4. different assumptions, flawed data.

what i'd like to know is what the average "split" is, in north america.
" The test that Henrich introduced to the Machiguenga was called the ultimatum game. The rules are simple: in each game there are two players who remain anonymous to each other. The first player is given an amount of money, say $100, and told that he has to offer some of the cash, in an amount of his choosing, to the other subject. The second player can accept or refuse the split. But there’s a hitch: players know that if the recipient refuses the offer, both leave empty-handed. North Americans, who are the most common subjects for such experiments, usually offer a 50-50 split when on the giving end. When on the receiving end, they show an eagerness to punish the other player for uneven splits at their own expense.
When he began to run the game it became immediately clear that Machiguengan behavior was dramatically different from that of the average North American. To begin with, the offers from the first player were much lower. In addition, when on the receiving end of the game, the Machiguenga rarely refused even the lowest possible amount. “It just seemed ridiculous to the Machiguenga that you would reject an offer of free money,” says Henrich. “They just didn’t understand why anyone would sacrifice money to punish someone who had the good luck of getting to play the other role in the game.”

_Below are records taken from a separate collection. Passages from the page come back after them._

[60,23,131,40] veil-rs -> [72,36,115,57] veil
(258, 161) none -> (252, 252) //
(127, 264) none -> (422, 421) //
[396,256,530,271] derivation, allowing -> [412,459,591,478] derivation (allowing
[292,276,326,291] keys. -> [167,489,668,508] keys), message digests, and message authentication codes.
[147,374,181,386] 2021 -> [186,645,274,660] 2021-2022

~ from "We Aren't the World" @psmag
there's more.
"But the most chilling potential problem is that the data we use to guide ourselves can be incomplete or overly reductionist. Many crimes go unreported, which could fool predictive policing software into thinking a neighborhood is safe. Cops on the beat, however, might be able to tell when things don’t seem quite right there and keep an eye out. ­Morozov fears a future in which such “intuitive knowledge” about how to deploy resources is overruled by algorithms that can work only with hard data and can’t, of course, account for the data they don’t have."

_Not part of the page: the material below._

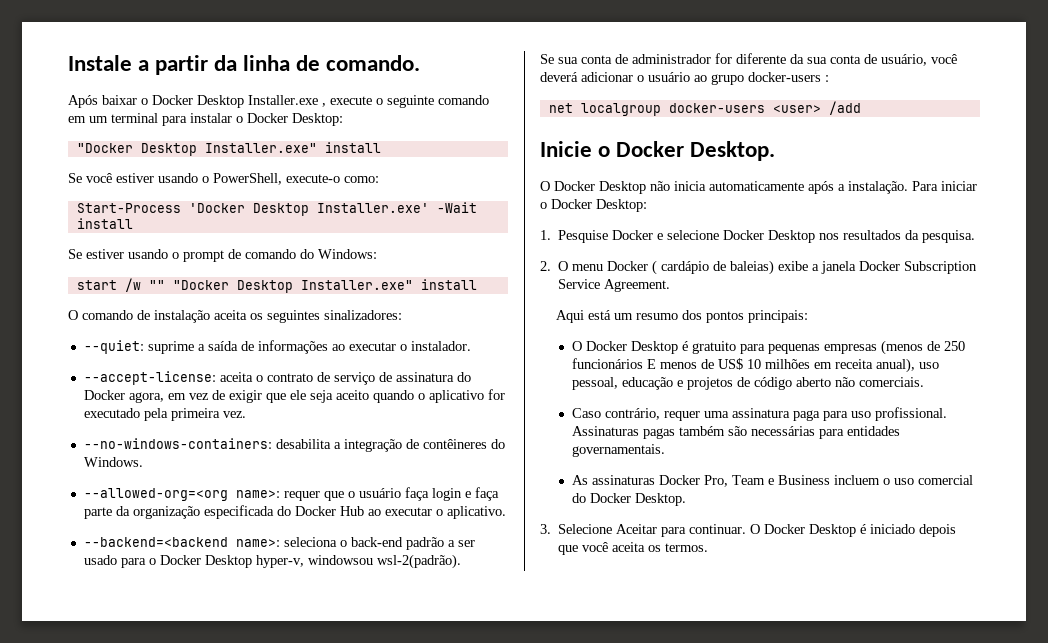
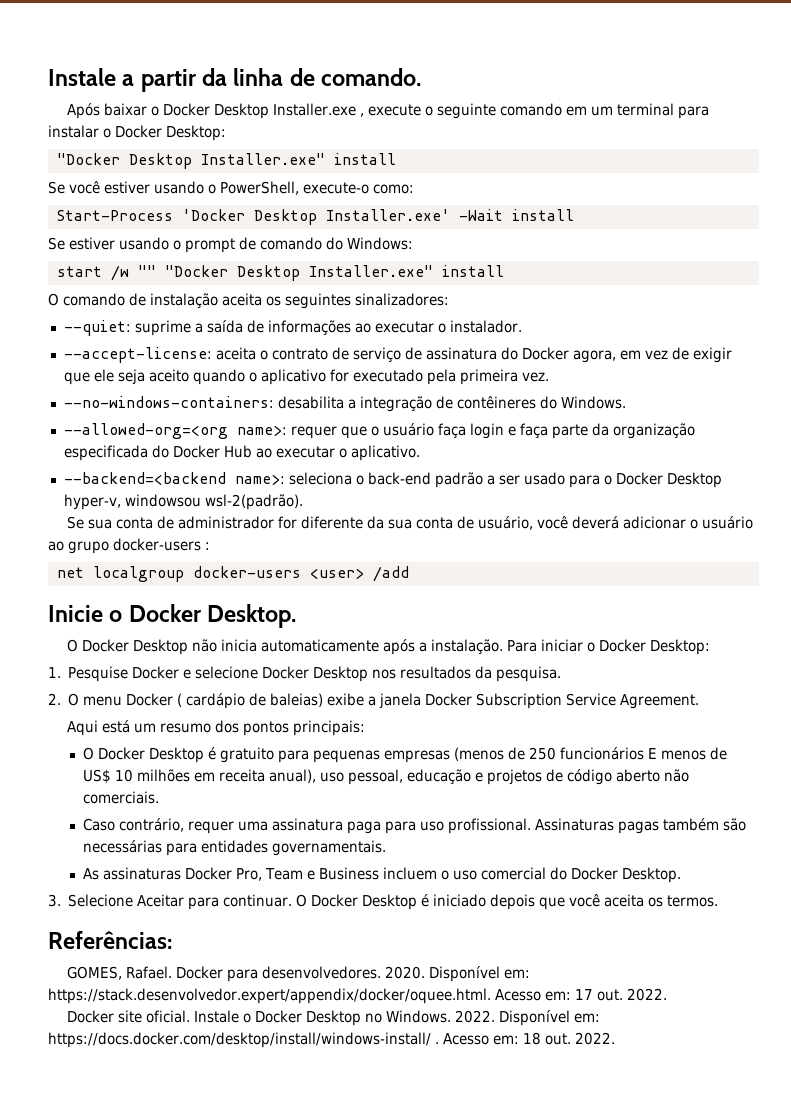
(709, 547) none -> [48,931,172,949] [66,966,530,982] [48,988,667,1004] [66,1010,600,1026] [48,1032,615,1048] // Referências: // GOMES, Rafael. Docker para desenvolvedores. 2020. Disponível em: https://stack.desenvolvedor.expert/appendix/docker/oquee.html. Acesso em: 17 out. 2022. // Docker site oficial. Instale o Docker Desktop no Windows. 2022. Disponível em: https://docs.docker.com/desktop/install/windows-install/ . Acesso em: 18 out. 2022.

~ from "The Problem with Our Data Obsession" @mit_techreview

5. an interesting analogy..

i take it that the scifi writer, s. lem, wasn't aware of "pair of pants" decompositions from hyperbolic geometry. (-:
"Let us imagine a mad tailor who makes all sort of clothes. He does not know anything about people, birds, or plants. He is not interested in the world; he does not examine it. He makes clothes but does not know for whom. He does not think about it. The tailor is only concerned about one thing: he wants to be consistent. […] He takes the finished clothes to a massive warehouse. If we could enter it, we would discover that some of the clothes fit an octopus, others fit trees, butterflies, or people. We would find clothes for a centaur and for a unicorn as well as for creatures they have not even been imagined yet. The great majority of his clothes would not find any applications.

Mathematics works in the same way. It builds structures but it is not clear of what. These are perfect models (i.e., perfectly accurate), but a mathematician does not know what they are models of. He is not interested. He does what he does because such an action has turned out to be possible.

~ from S. Lem's "Summan Technologiae" @facebook

Saturday, March 02, 2013

haunted, mathematically.

i feel exhausted. aside from attending seminars and a few bureaucratic things, i've been writing and re-writing all week long [1] .. which is no end of frustation.

there's been a research question, however, constantly sitting in the back of my mind. i really want to know the answer ..

.. but again: i feel exhausted and i can't summon the energy to attack it. i haven't the heart right now to try a dozen ideas and have half of them fail easily, and then trod through the remaining ones and see which of them survive their implementation.


i'm still wondering what the answer is, though.

the problem comes so easily to mind. yesterday it was hard to talk to people sometimes, because suddenly i'd think about it and lose track of what friends would be saying. at certain points i just guessed what they were talking about, responded to something related to my guess (in order to suggest my interest), and they would go back to talking.

sometimes maths is like a strange, cerebral purgatory.

[1] i've been taking evenings off but worked through the weekend, last week. every morning i've been waking up tired.